In 2017, there seems no doubt that if you aren’t running your ML training on a GPU you just aren’t doing things right ?. At home, my only computer is my MacBook Pro which is great to develop on, but would take an extremely long time to train something such as an image classification task. Saying this, I’d love to have a GPU machine at home, but I also love the opportunity to use this hardware in the cloud without having to power it, upgrade it and generally take care of something you actually own. Thus I am lead to investigate using Google’s ML Engine to train my models.

Changes in your TensorFlow code

Filesystem Access

The first problems I came across were in how I would access files. I had been using a local disk and had been using open or the  pythonos module for filesystem interaction. When training in ML engine, these locations will change to be storage buckets, with a path like gs://my-bucketand as such will need a filesystem object that knows how to interact with these paths. Solution: use the file_io module in TensorFlow and see below for a few samples to replace. This code can then be utilised when reading from a local data_dir on disk or from google cloud storage.

from tensorflow.python.lib.io import file_io

# Instead of with open(path, 'rb') as p:
with file_io.FileIO(os.path.join(data_dir, 'pickle_object.p'), 'rb') as p:
  # use file pointer

# Instead of glob.glob
tf_record_filepaths = file_io.get_matching_files(os.path.join(data_dir, '*.tfrecords'))

Runtime Parameters

To have the flexiility to run locally and in Google cloud, any parameters that need to be changed (i.e. data_dir) should be able to be set via command line arguments. This may seem obvious if developing using python from the terminal locally, but prior to this, I had done development in Jupyter notebooks where I would define constants linearly with the flow of the notebook. Defining these is pretty easy in python using the argparse.ArgumentParser as we will show below, but ML engine will also pass the --job-dir parameter to your program from the runtime. If you use parser.parse_args() this will throw an error. You can either define this as a parameter yourself, or use parser.parse_known_args() to only parse those you define.

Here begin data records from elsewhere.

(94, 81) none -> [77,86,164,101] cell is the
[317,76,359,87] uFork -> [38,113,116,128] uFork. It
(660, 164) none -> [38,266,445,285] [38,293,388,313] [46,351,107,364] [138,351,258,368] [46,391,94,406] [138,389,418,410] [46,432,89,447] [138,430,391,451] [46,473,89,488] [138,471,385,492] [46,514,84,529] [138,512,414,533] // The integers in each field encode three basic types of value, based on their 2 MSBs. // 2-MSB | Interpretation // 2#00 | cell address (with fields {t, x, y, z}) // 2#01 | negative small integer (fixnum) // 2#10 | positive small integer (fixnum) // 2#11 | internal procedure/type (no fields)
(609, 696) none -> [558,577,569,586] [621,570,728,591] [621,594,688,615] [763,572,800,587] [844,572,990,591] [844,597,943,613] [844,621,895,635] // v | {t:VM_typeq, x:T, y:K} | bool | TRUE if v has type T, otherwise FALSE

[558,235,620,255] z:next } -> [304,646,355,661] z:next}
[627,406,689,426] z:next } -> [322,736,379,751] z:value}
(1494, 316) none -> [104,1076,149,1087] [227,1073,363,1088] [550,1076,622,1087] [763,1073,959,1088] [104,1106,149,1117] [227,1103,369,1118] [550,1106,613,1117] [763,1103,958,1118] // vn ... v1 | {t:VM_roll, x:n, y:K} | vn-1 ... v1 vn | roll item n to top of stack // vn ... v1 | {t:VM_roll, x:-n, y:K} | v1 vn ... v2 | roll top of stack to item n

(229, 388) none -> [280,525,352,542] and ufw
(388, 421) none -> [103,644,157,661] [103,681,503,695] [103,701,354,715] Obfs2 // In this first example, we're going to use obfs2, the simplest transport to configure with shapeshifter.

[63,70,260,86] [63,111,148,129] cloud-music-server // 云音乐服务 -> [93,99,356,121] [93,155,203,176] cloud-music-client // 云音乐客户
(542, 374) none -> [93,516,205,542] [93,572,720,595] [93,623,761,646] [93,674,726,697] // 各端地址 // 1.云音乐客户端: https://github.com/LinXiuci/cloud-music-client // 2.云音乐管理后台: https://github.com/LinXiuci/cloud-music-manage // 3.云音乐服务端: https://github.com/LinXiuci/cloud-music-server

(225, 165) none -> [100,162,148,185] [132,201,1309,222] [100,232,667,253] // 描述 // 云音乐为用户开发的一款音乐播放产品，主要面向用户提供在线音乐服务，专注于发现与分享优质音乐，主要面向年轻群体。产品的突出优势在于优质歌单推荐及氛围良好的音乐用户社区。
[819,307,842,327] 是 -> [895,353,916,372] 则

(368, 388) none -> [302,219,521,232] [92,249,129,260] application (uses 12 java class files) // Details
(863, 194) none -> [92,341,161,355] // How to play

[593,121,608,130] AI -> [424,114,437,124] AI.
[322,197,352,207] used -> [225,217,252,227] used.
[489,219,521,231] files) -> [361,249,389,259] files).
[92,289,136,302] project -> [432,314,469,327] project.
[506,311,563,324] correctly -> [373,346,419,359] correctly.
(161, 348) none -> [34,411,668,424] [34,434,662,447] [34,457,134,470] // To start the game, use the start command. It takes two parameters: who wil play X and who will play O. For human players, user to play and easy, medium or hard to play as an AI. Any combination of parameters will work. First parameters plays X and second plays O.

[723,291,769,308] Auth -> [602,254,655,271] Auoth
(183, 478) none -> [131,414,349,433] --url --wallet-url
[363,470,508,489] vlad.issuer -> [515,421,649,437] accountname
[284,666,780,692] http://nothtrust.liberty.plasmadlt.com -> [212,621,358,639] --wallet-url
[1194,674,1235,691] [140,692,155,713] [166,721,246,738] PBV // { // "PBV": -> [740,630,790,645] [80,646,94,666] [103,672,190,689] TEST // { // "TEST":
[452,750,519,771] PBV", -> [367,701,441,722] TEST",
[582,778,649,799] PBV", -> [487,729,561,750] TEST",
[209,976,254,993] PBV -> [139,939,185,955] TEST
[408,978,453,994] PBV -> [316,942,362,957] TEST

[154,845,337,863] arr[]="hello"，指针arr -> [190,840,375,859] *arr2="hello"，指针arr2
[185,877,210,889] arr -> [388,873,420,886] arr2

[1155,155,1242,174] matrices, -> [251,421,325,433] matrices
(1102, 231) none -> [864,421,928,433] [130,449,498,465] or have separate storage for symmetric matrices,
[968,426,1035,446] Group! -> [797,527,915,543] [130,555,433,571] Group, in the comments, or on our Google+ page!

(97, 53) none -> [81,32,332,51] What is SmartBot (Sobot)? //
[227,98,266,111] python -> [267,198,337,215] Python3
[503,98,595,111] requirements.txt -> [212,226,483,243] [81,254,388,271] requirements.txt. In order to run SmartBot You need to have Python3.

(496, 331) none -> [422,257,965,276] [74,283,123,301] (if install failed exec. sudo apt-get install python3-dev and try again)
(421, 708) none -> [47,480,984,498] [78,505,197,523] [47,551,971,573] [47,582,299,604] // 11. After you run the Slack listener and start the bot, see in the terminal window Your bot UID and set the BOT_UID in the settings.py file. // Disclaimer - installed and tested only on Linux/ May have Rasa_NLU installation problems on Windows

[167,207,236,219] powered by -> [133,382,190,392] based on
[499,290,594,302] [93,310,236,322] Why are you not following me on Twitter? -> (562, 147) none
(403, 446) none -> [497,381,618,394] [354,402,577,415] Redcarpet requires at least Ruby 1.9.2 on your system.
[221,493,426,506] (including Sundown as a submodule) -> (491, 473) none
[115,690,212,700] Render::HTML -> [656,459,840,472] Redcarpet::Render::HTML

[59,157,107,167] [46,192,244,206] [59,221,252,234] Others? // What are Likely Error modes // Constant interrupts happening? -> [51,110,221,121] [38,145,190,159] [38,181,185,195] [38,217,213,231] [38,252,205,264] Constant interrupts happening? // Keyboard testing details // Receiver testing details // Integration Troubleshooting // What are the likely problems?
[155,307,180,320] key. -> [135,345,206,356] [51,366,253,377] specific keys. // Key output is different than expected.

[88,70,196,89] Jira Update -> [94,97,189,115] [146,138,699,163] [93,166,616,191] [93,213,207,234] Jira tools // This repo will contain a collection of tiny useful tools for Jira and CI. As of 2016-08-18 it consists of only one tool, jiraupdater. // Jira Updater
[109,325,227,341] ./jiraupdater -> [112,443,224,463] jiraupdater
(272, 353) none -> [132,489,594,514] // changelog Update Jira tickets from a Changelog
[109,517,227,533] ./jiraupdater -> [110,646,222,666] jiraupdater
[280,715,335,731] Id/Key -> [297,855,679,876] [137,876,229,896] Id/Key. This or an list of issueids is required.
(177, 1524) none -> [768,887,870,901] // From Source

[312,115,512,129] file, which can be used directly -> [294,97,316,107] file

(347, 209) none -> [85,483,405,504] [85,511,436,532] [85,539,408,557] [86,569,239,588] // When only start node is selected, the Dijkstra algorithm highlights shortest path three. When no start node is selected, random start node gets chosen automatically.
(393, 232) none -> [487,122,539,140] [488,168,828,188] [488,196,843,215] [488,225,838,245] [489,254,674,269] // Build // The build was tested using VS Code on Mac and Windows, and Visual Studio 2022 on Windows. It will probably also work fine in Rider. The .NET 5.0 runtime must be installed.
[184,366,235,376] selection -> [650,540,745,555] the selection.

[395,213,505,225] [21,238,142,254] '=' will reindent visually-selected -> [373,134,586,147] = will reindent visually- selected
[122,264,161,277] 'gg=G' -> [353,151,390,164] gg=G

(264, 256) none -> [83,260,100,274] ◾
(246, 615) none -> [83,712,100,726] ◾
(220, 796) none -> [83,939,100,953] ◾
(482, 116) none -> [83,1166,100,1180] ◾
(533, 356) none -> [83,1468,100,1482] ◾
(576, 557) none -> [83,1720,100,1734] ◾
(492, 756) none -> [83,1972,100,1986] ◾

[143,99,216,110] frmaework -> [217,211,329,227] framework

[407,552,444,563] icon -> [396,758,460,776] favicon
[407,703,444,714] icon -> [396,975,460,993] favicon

from argparse import ArgumentParser

if __name__ == '__main__':
    parser = ArgumentParser()
    parser.add_argument('--data-dir')
  parser.add_argument('--job-dir')
    args = parser.parse_known_args()

gcloud CLI

You can find the Cloud SDK Quickstarts for you platform. The only thing missing for the macOS guide was locations. For me, I extracted the files to ~/.gcloud and updated my ~/.bash_profile with the lines

source ~/.gcloud/path.bash.inc
source ~/.gcloud/completion.bash.inc

Finally Running Something

My starter task was preprocessing images with labels to TFRecords: basically a task I new wouldn’t take too long and could validate everything was working. I’ll be using the CLI and you can following the ML Engine Quickstart to get the basics of that setup. This should create a project, enable billing, enable the ML Engine APIs and you should have a storage bucket.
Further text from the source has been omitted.